Dataset items
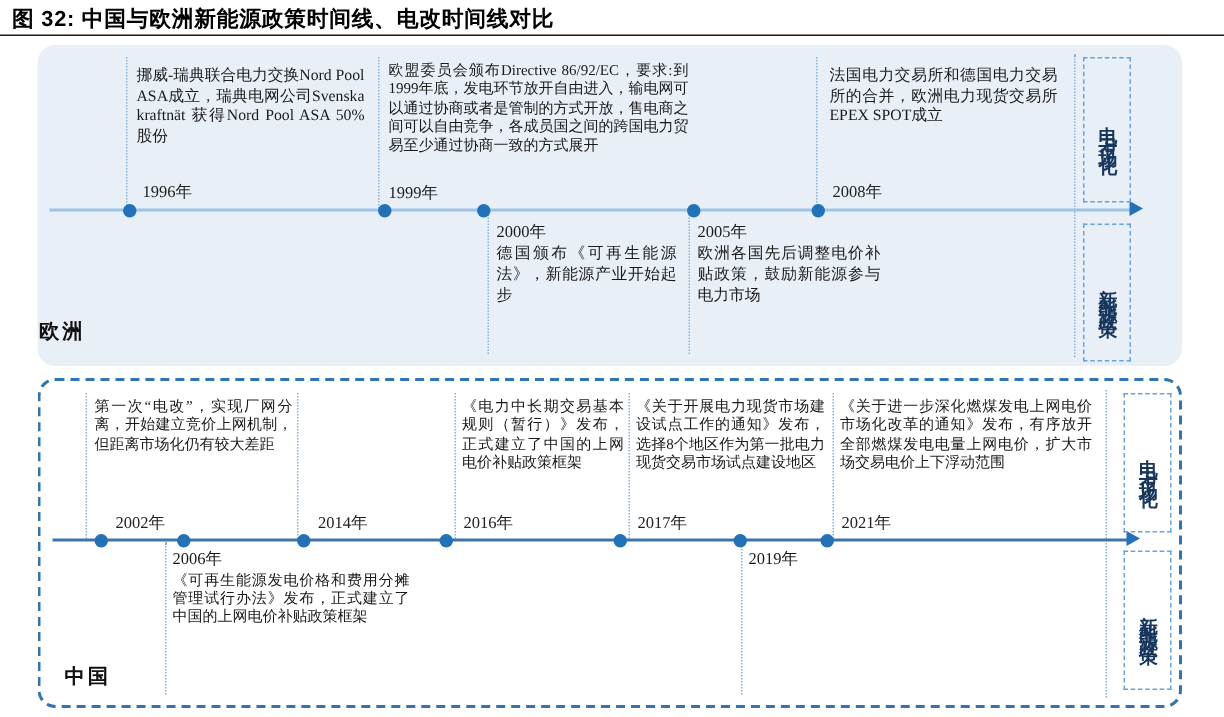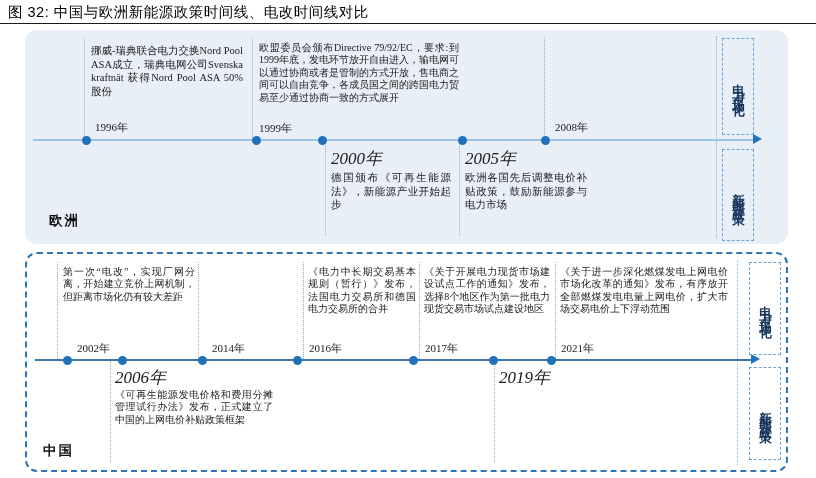"图 32: 中国与欧洲新能源政策时间线、电改时间线对比" .title { font-weight: normal -> bold }
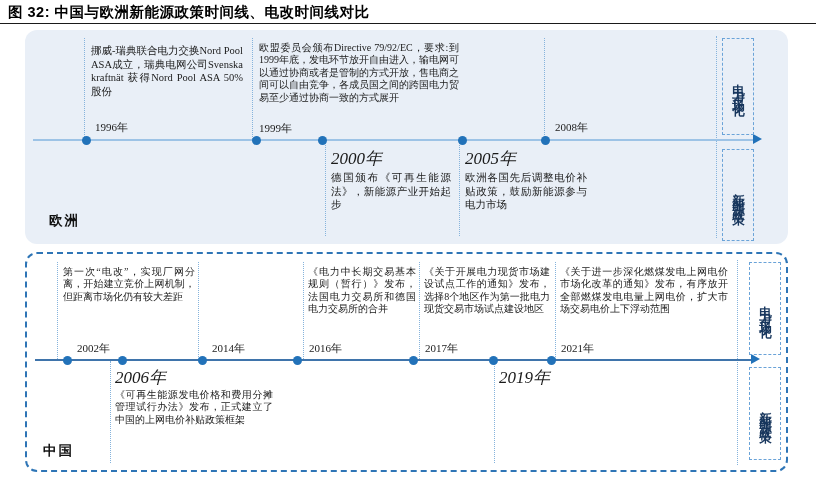"欧盟委员会颁布Directive" div.ev { text: 79/92/EC -> 86/92/EC }
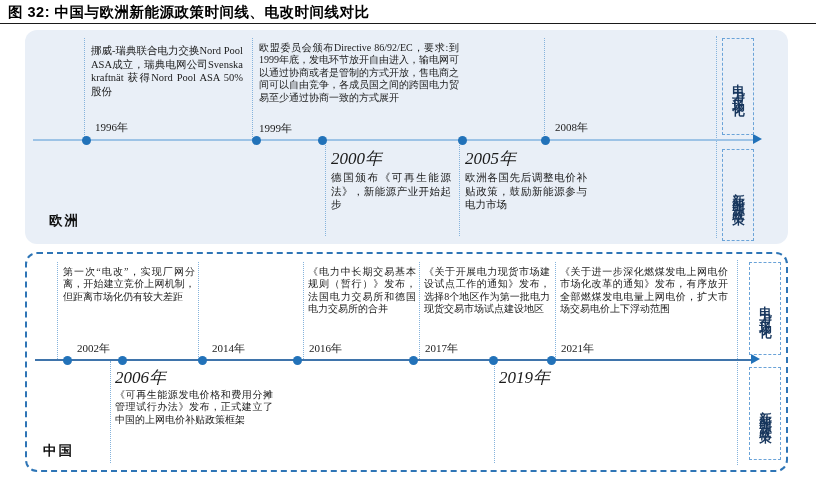"法国电力交易所和德国电力交易所的合并，欧洲电力现货交易所EPEX SPOT成立" div.ev { html: none -> <div>法国电力交易所和德国电力交易所的合并，欧洲电力现货交易所EPEX SPOT成立</div> }
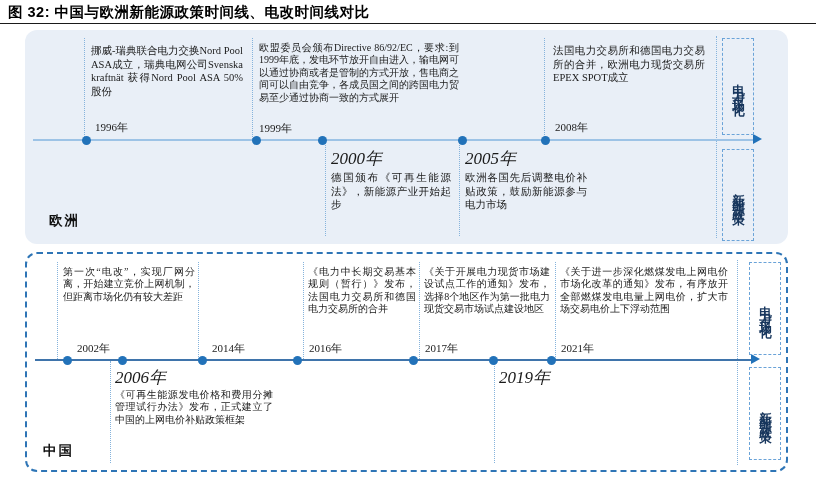"2000年" .ev .yr { font-size: 17px -> 11px; font-style: italic -> none }
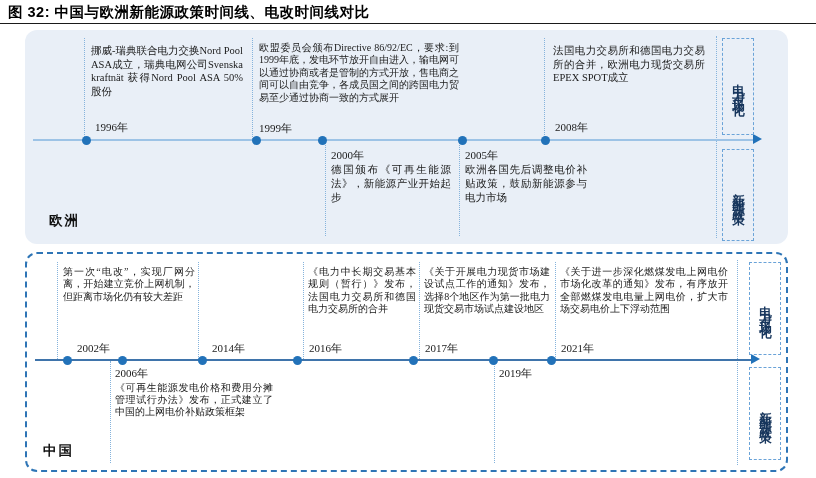"欧洲" div.region-label { left: 24px -> 1px }
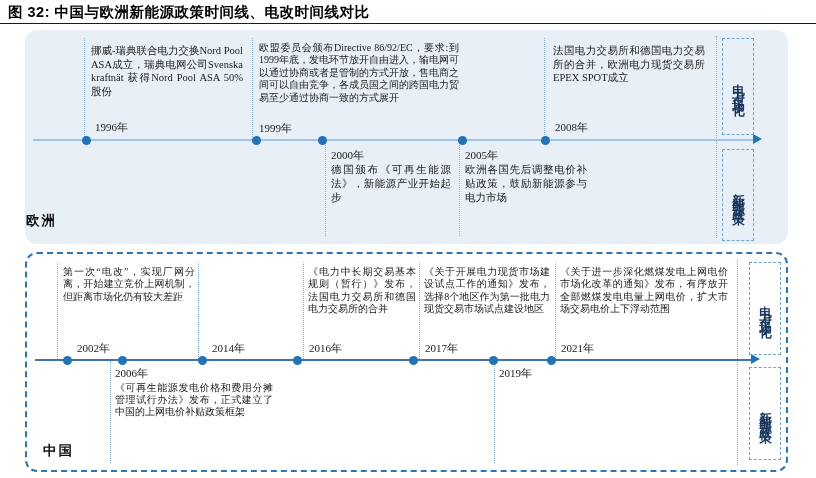"《电力中长期交易基本规则（暂行）》发布，法国电力交易所和德国电力交易所的合并" div.ev { text: 法国电力交易所和德国电力交易所的合并 -> 正式建立了中国的上网电价补贴政策框架 }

- **TRY IT**
Could you output every record above exactly as written, leaving out the pictures?

- **YOUR RESPONSE**
"图 32: 中国与欧洲新能源政策时间线、电改时间线对比" .title { font-weight: normal -> bold }
"欧盟委员会颁布Directive" div.ev { text: 79/92/EC -> 86/92/EC }
"法国电力交易所和德国电力交易所的合并，欧洲电力现货交易所EPEX SPOT成立" div.ev { html: none -> <div>法国电力交易所和德国电力交易所的合并，欧洲电力现货交易所EPEX SPOT成立</div> }
"2000年" .ev .yr { font-size: 17px -> 11px; font-style: italic -> none }
"欧洲" div.region-label { left: 24px -> 1px }
"《电力中长期交易基本规则（暂行）》发布，法国电力交易所和德国电力交易所的合并" div.ev { text: 法国电力交易所和德国电力交易所的合并 -> 正式建立了中国的上网电价补贴政策框架 }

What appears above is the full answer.